Cependant Pierrot eut raison de casser le cou aux Tartares. Il faut avoir horreur de ceux qui n'aiment que la force et la violence; mais cela ne suffit pas pour être heureux. Il faut encore savoir les écarter avec un sabre; c'est le devoir de tous les honnêtes gens et de tous les gens de coeur, et, croyez-moi, l'on n'est pas honnête homme si l'on ne sait pas et si l'on n'ose pas défendre ses parents, ses amis, sa patrie et soi-même.
Ainsi pensait Pierrot; mais comme il ne pouvait instruire les Tartares, il était forcé de les corriger par la force. Celui qui se sert du sabre, dit l'Évangile, périra par le sabre. Avec le temps et les enseignements de la fée, Pierrot devenait sage. Il n'usait de sa force que pour protéger les faibles et les opprimés; mais alors il n'hésitait jamais, eût-il dû lui en coûter la vie.
Après l'écroulement des échelles, un murmure confus s'éleva dans l'air et se changea en un concert affreux de cris et d'imprécations qu'on entendit jusque dans les gorges profondes des monts Altaï. Pierrot se croisa les bras et regarda quelque temps son ouvrage en silence.
Hélas! dit-il en soupirant, tous ces malheureux ont eu un père, une mère et des enfants, peut-être! Quelle exécrable folie les pousse à se jeter sur nous comme des chiens enragés, ou comme des bêtes féroces qui cherchent leur pâture? Dieu m'est témoin que j'ai horreur de ces sanglants sacrifices; mais pouvais-je laisser massacrer, sans défense, ces pauvres Chinois? Ne sont-ils pas déjà bien malheureux d'être si lâches et de n'oser se défendre? Faut-il que partout la force triomphe de la justice?

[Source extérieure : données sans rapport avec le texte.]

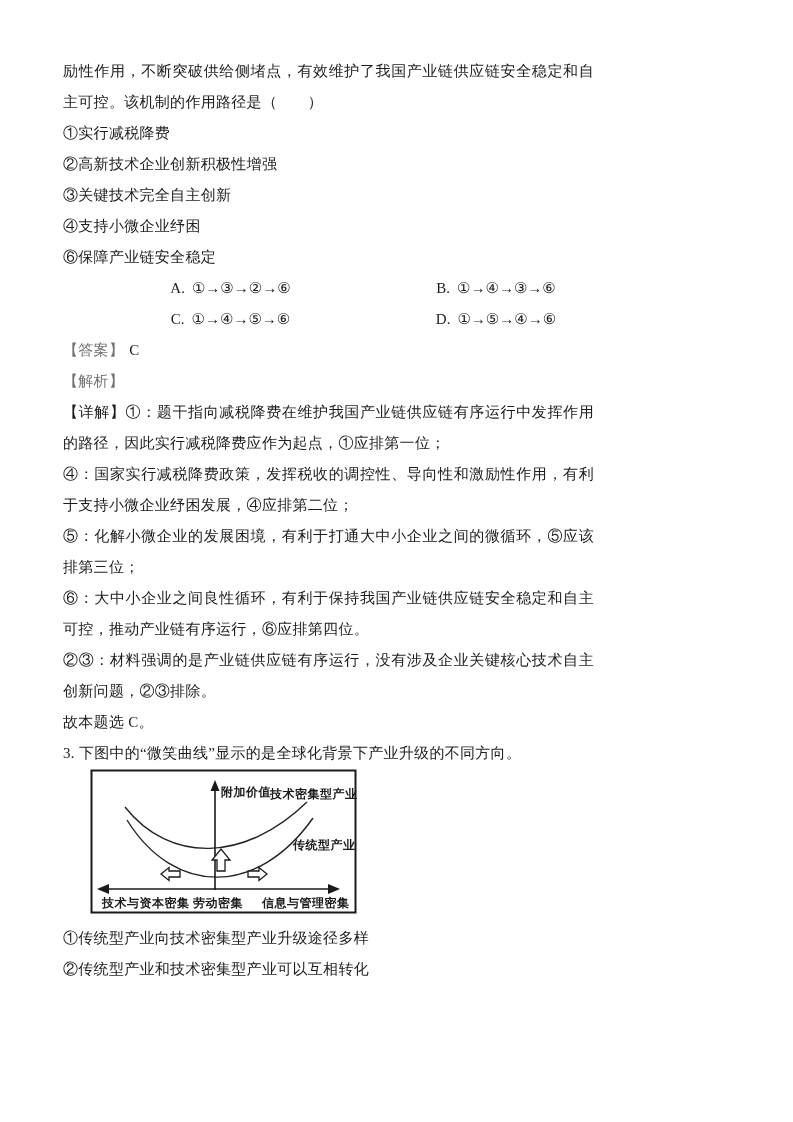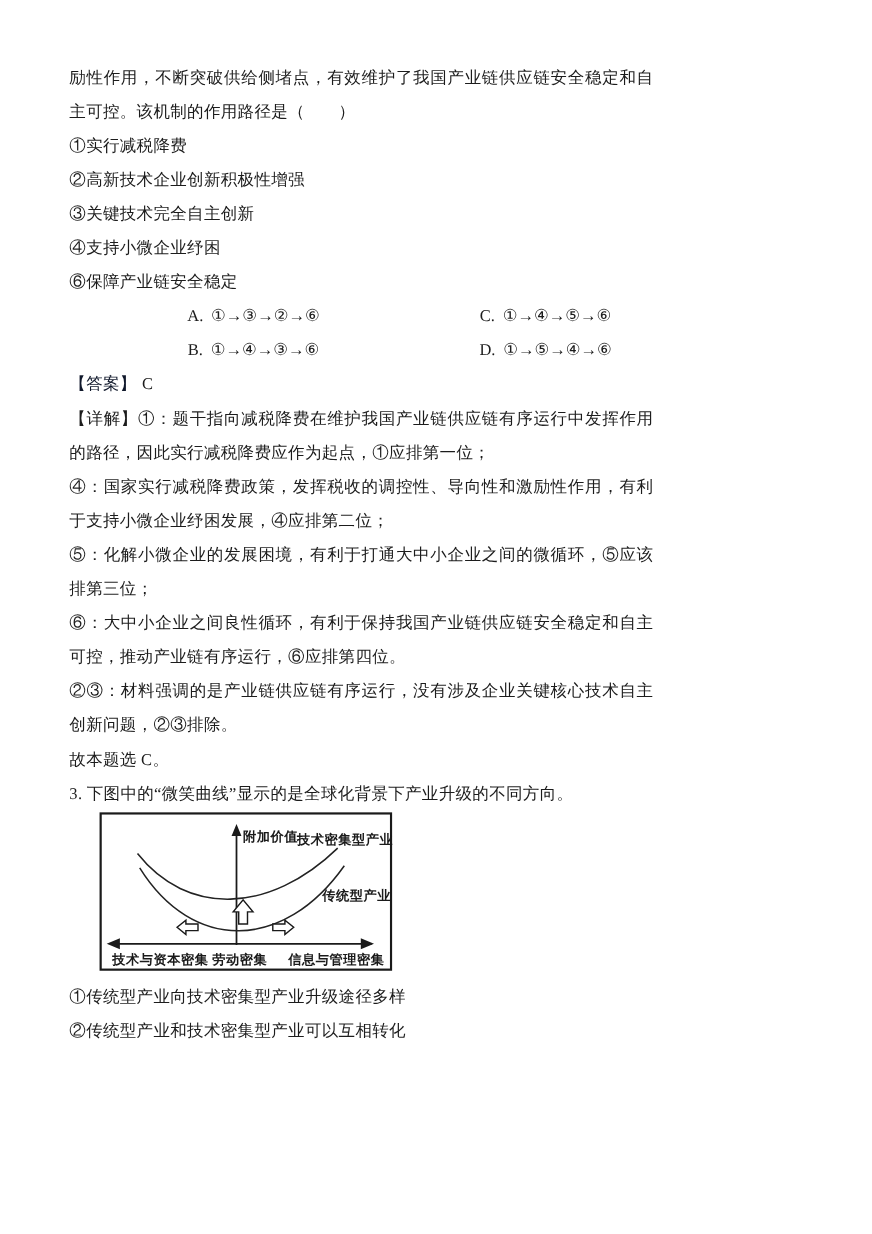--- a/index.html
+++ b/index.html
@@ -57,10 +57,10 @@
       <span class="c-label">A.</span><span>①→③→②→⑥</span>
     </p>
     <p class="choice">
-      <span class="c-label">C.</span><span>①→④→⑤→⑥</span>
+      <span class="c-label">B.</span><span>①→④→③→⑥</span>
     </p>
     <p class="choice">
-      <span class="c-label">B.</span><span>①→④→③→⑥</span>
+      <span class="c-label">C.</span><span>①→④→⑤→⑥</span>
     </p>
     <p class="choice">
       <span class="c-label">D.</span><span>①→⑤→④→⑥</span>

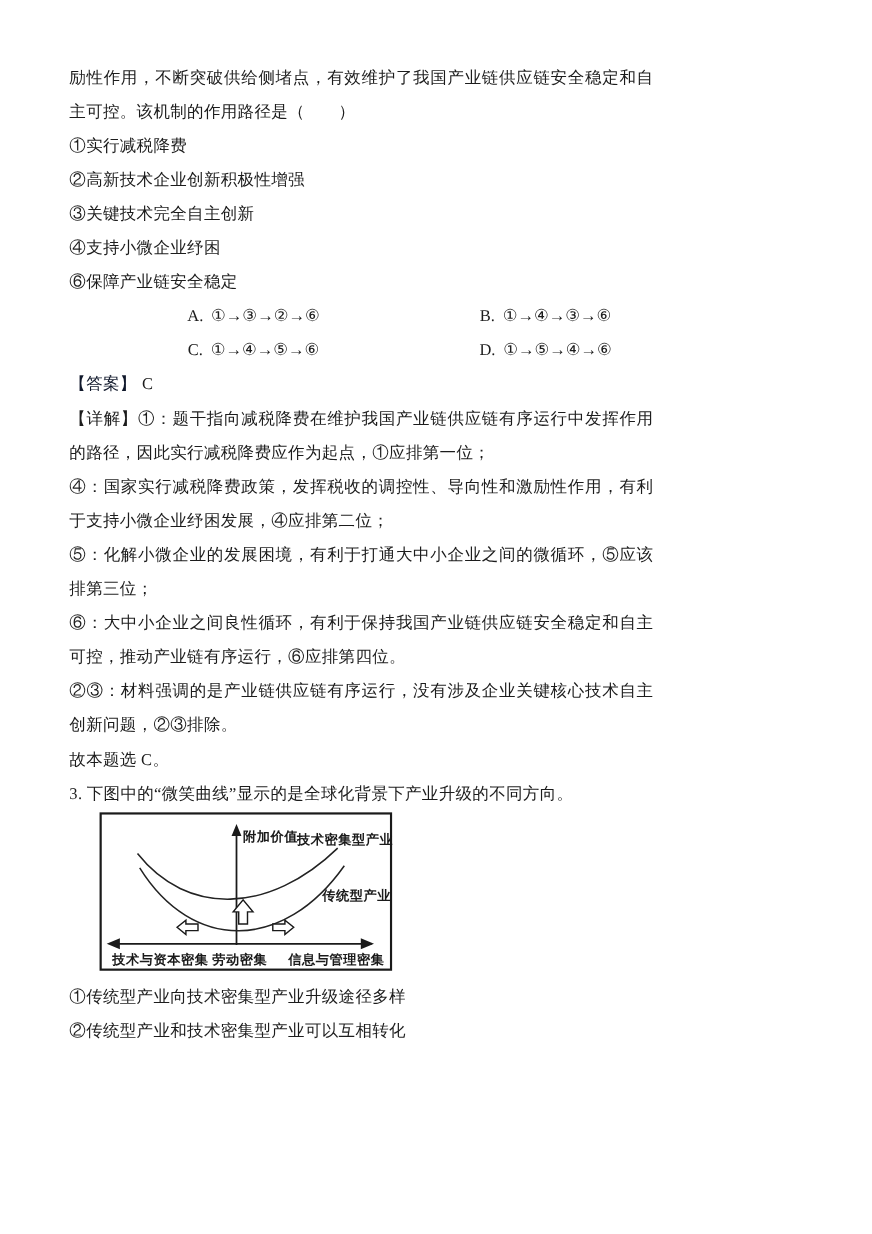--- a/index.html
+++ b/index.html
@@ -27,7 +27,7 @@
   }
   .choice { margin: 0; line-height: 31px; white-space: nowrap; text-align: center; }
   .choice .c-label { margin-right: 7px; }
-  .blue { color: #0f172a; }
+  .blue { color: #737373; }
   .answer-val { margin-left: 5px; }
   .diagram-wrap { margin: 0 0 9px 27px; width: 267px; height: 145px; }
   .diagram-wrap svg { display: block; }

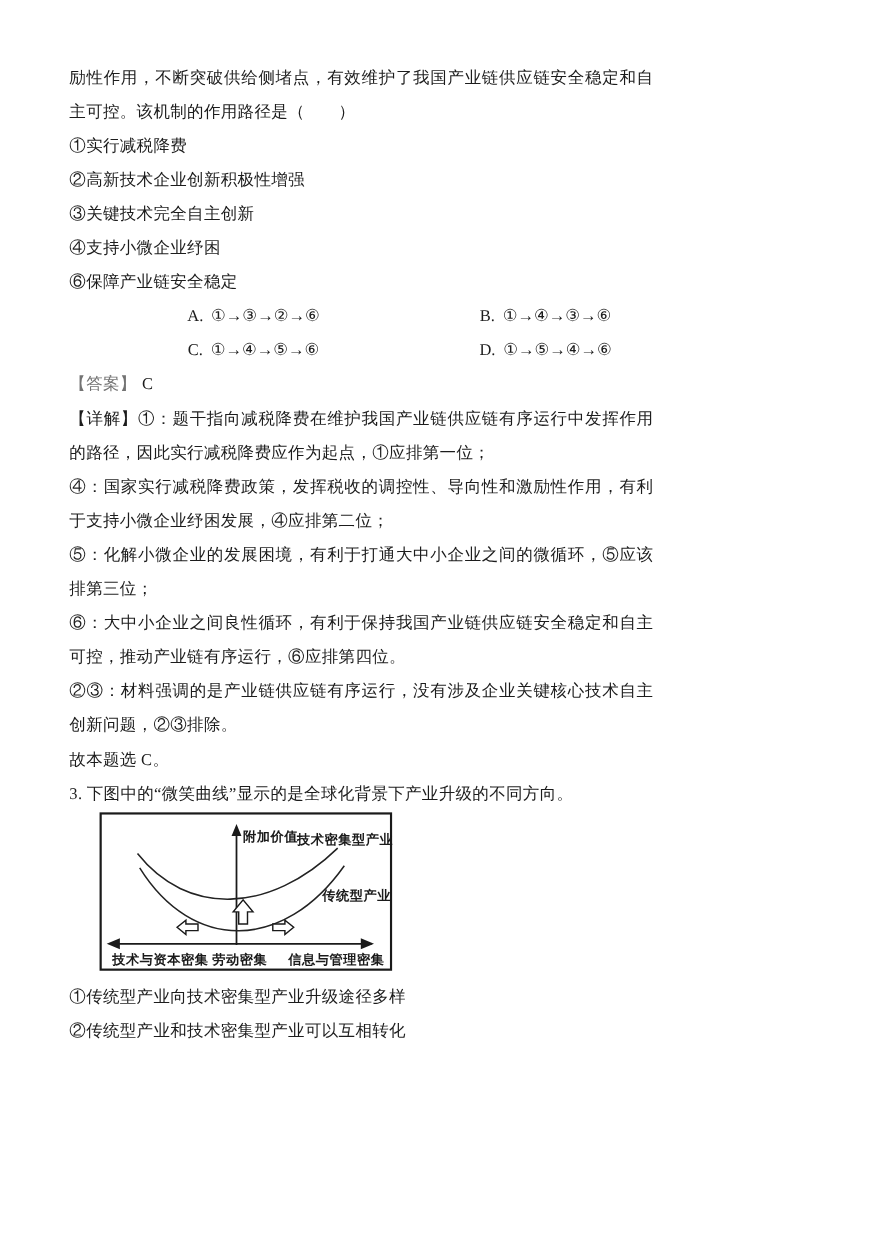--- a/index.html
+++ b/index.html
@@ -71,6 +71,9 @@
     <span class="blue">【答案】</span><span class="answer-val">C</span>
   </p>
 
+  <p class="para">
+    <span class="blue">【解析】</span>
+  </p>
 
   <p class="para">
     <span>【详解】</span><span>①：题干指向减税降费在维护我国产业链供应链有序运行中发挥作用的路径，因此实行减税降费应作为起点，①应排第一位；</span>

Comme il était plongé dans ces pensées, Kabardantès sortit de son étourdissement et lui cria:
—Tu m'as pris en traître, Pierrot, mais je me vengerai!
A ces mots, saisissant un énorme rocher qui s'élevait près de là, il le lança à la tête de Pierrot. Celui-ci évita le coup, et le rocher alla tomber dans les rangs des Chinois. Cinq ou six furent écrasés, et les autres s'enfuirent épouvantés. Pierrot les rallia sur-le-champ et les ramena à leur poste. Il s'attendait à une nouvelle escalade; mais les Tartares n'osèrent livrer un second assaut ce jour-là. Ils manquaient d'échelles et voulaient ensevelir leurs morts.
En revenant dans sa tente, le grand connétable reçut les félicitations de tous ses principaux officiers. Les soldats s'écriaient: Vive Pierrot! L'illumination fut générale. On buvait, on chantait, on se réjouissait. Pierrot remercia le ciel et la fée Aurore, à qui il devait tant de gloire.
—Ah! se disait-il, il ne manque à mon bonheur que d'avoir ma marraine près de moi et de vivre tranquillement dans la ferme de Rosine!
Au moment où il formait ce voeu, la bonne fée parut. Pierrot se jeta à ses genoux et lui baisa les mains avec une respectueuse tendresse, suivant la coutume.